You are missing the less well-documented, but equally classic function of key management, which is a part of any useful crypto system. The key management part of it *could* exist as a separate program from the encryption/decryption part, but they are *far* more closely tied than word processing and accounting, and what you would have is a crypto *system*, composed of several relatively tightly coupled programs that share complex data formats. Such a crypto system would be quite useful, and would allow the construction of all kinds of other products by using scripting languages. However, the ergonomics of such a crypto system would not be appropriate for the average point and click MacWindows Moron. [...]
If properly modularized and orthogonalized (so to speak), such crypto programs can then be used as building blocks for other tasks, like remailers, data havens, and so on.
But there is a growing tendency, as seen in the bloatware examples of browsers and spreadsheets mentioned above, to throw in all kinds of "wish list" and "wouldn't it be nice" stuff. PGP is headed for bloatware. ("It's not just a crypto program, it's also a tax preparation and disaster planning program!")
I think you are quite off base here. There is very little additional functionality added by CMR; and the enforcement *is* done by a separate program. [...]
But are such bloatware crypto programs even good for disaster recovery?
Nice try, but the bloat, if any, comes from the gui and other stuff, not the crypto functionality. PGP 5.x, from a user interface point of view, is much simpler than previous versions -- it integrates very cleanly and unobtrusively with the system on the MacWindows platform. [...]
I am also not terribly interested in convoluted, byzantine schemes for building "CDR" and such into crypto programs, as some are proposing. Again, this is trying to make a crypto program into a disaster preparation product, and trying to (partly) solve backup and disaster problems best solved in other ways. Not something PGP should worry about (either the program or the company).
Are you nuts? Of course PGP, Inc, should be worrying about this kind of stuff. They *need* new products to survive.
"What if Alice forgets her key?" (Loses her private key, forgets her passphrase, whatever.) A very real concern. A concern I have myself. I won't say how I deal with it, for security reasons, but it ain't something I expect PGP, Inc. to solve _for_ me. Nor is my solution, whatever it is, a step toward GAKking of keys, or any kind of building of an infrastructure for surveillance.
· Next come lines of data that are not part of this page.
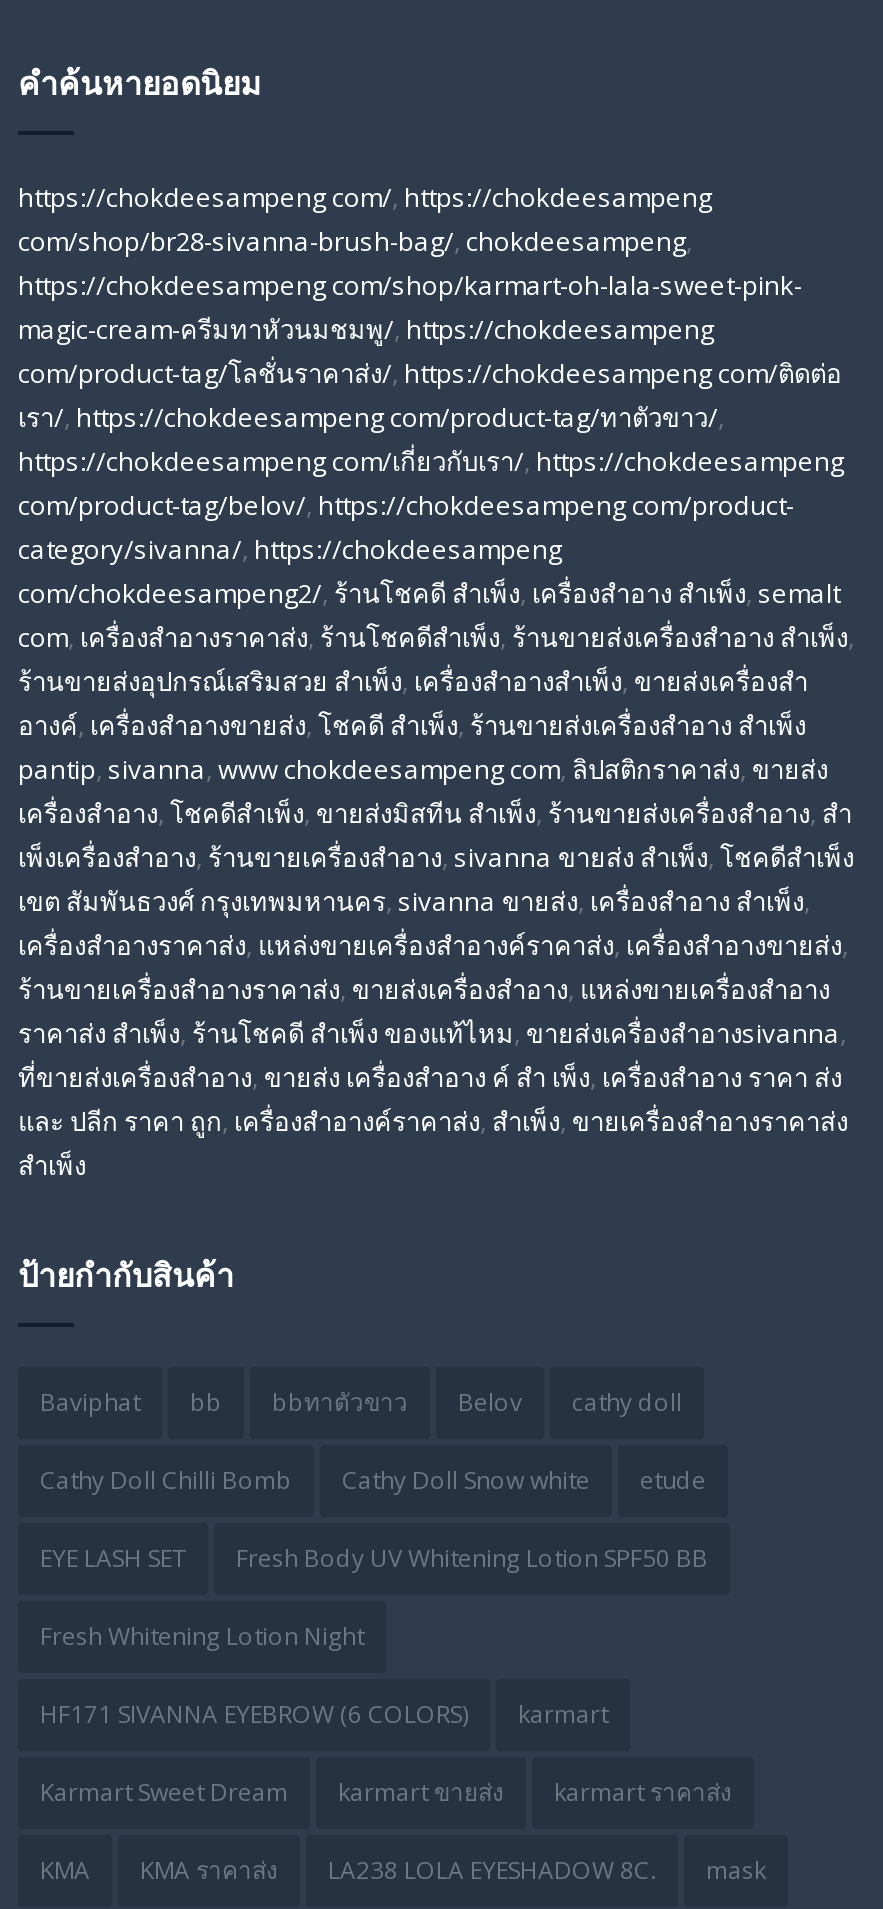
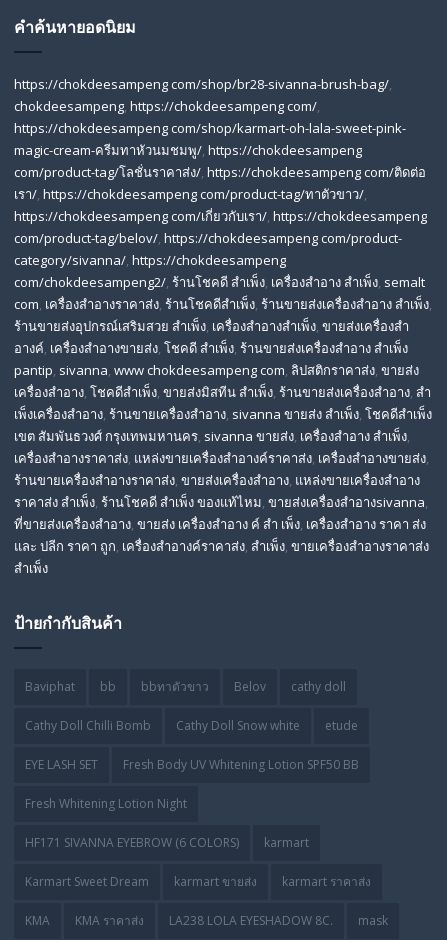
- https://chokdeesampeng com/, https://chokdeesampeng
- com/shop/br28-sivanna-brush-bag/, chokdeesampeng,
+ https://chokdeesampeng com/shop/br28-sivanna-brush-bag/,
+ chokdeesampeng, https://chokdeesampeng com/,
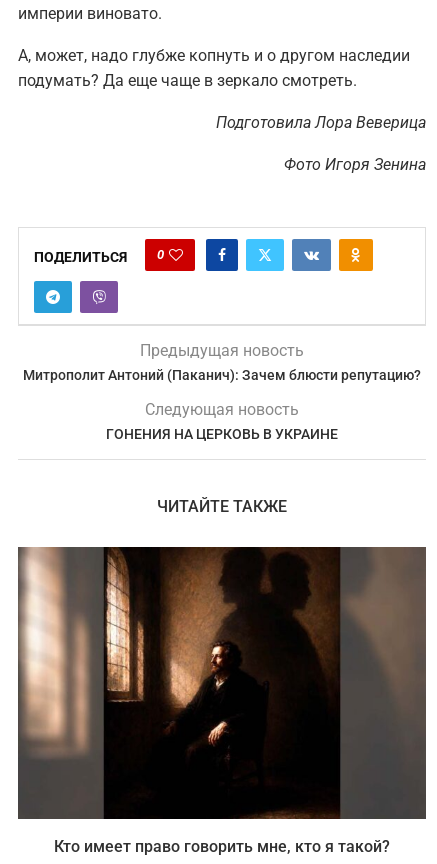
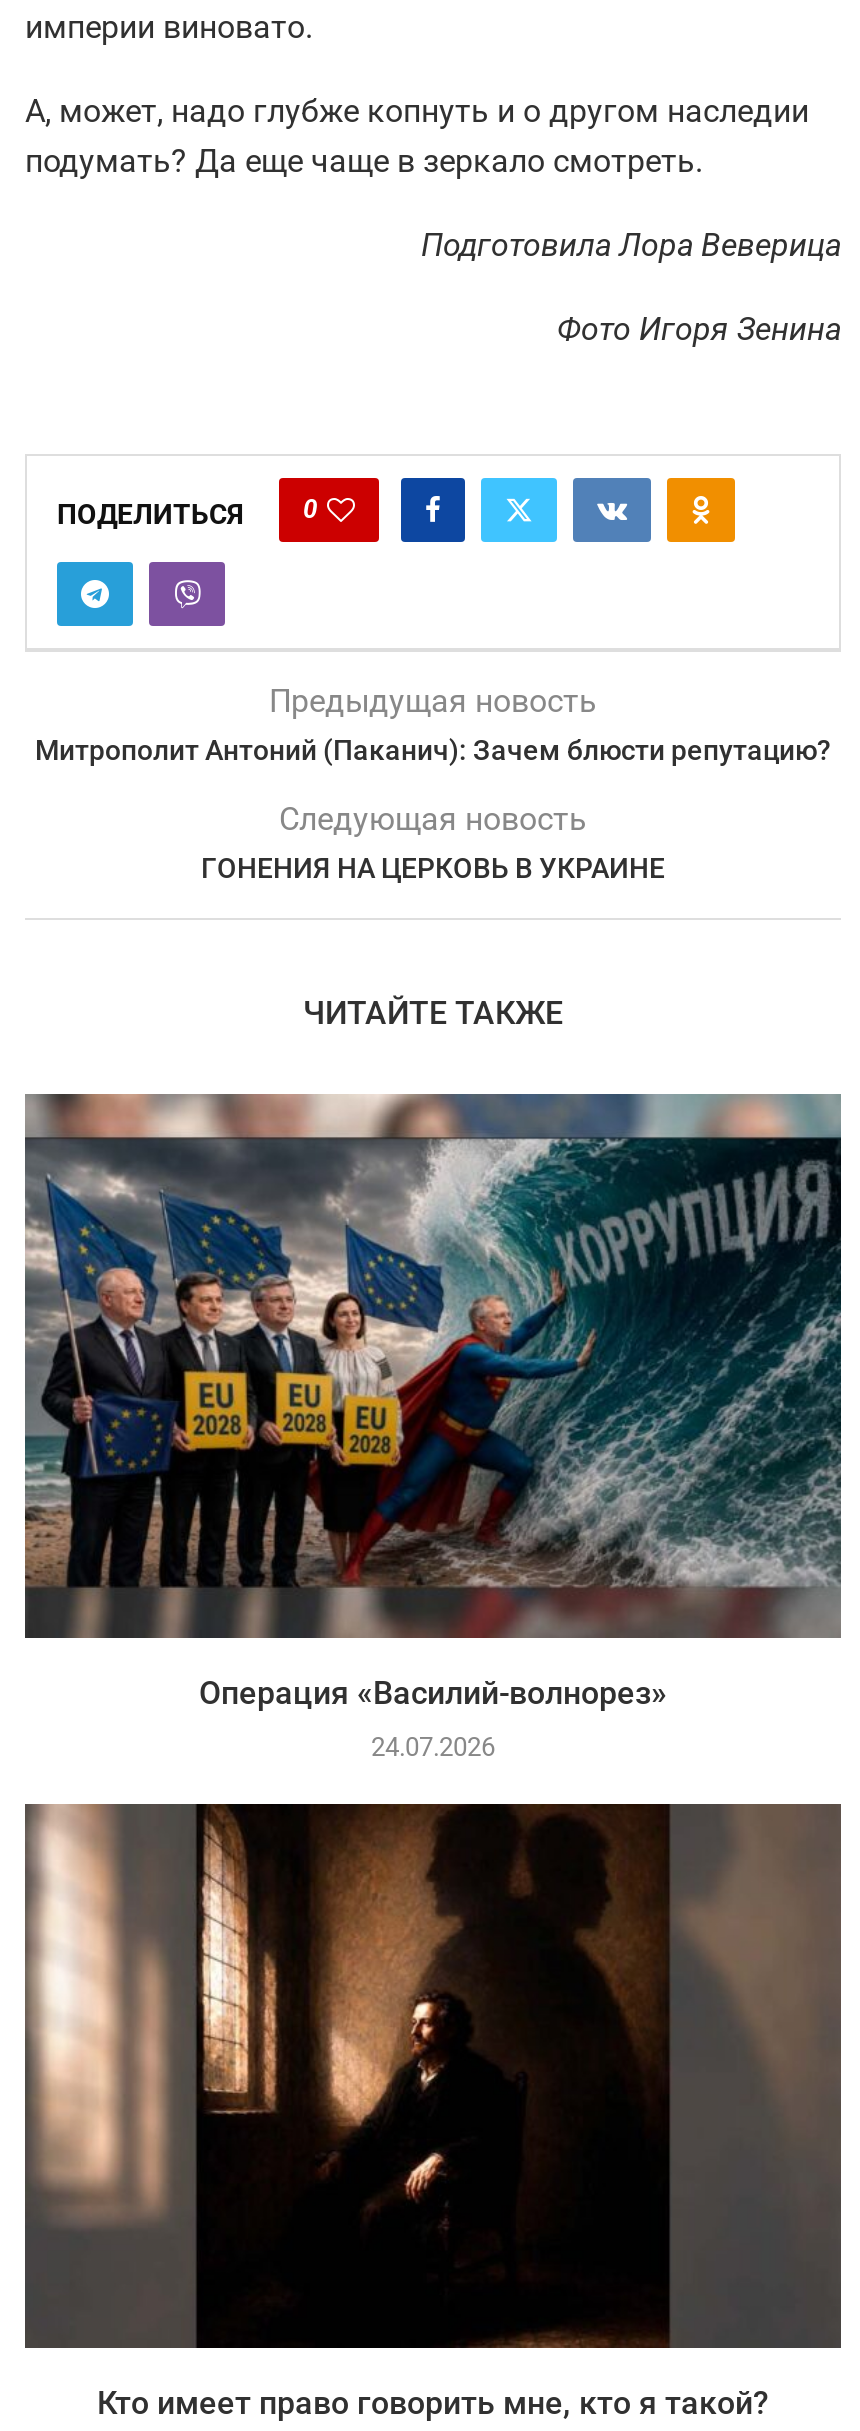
+ [image]
+ Операция «Василий-волнорез»
+ 24.07.2026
Fine -- you use your personal solution. PGP, Inc is trying to provide solutions that work in an organizational setting, where forgotten passwords are a constant fact of life, and where the security issues are vastly different from your situation. [...]
As this relates to PGP, it just ain't their problem to try to answer the demands of control freaks in corporate MIS departments that backdoors be built into crypto products.
If they want to survive as a company, it is.
PGP, Inc. should stick to its core business, and not try to build in snoopware backdoors for control freak MIS managers.
Just precisely what is their core business, Tim -- supplying freeware to Cypherpunks?
If it is claimed that corporate America is demanding these backdoors, our industry and community then faces a major educational battle.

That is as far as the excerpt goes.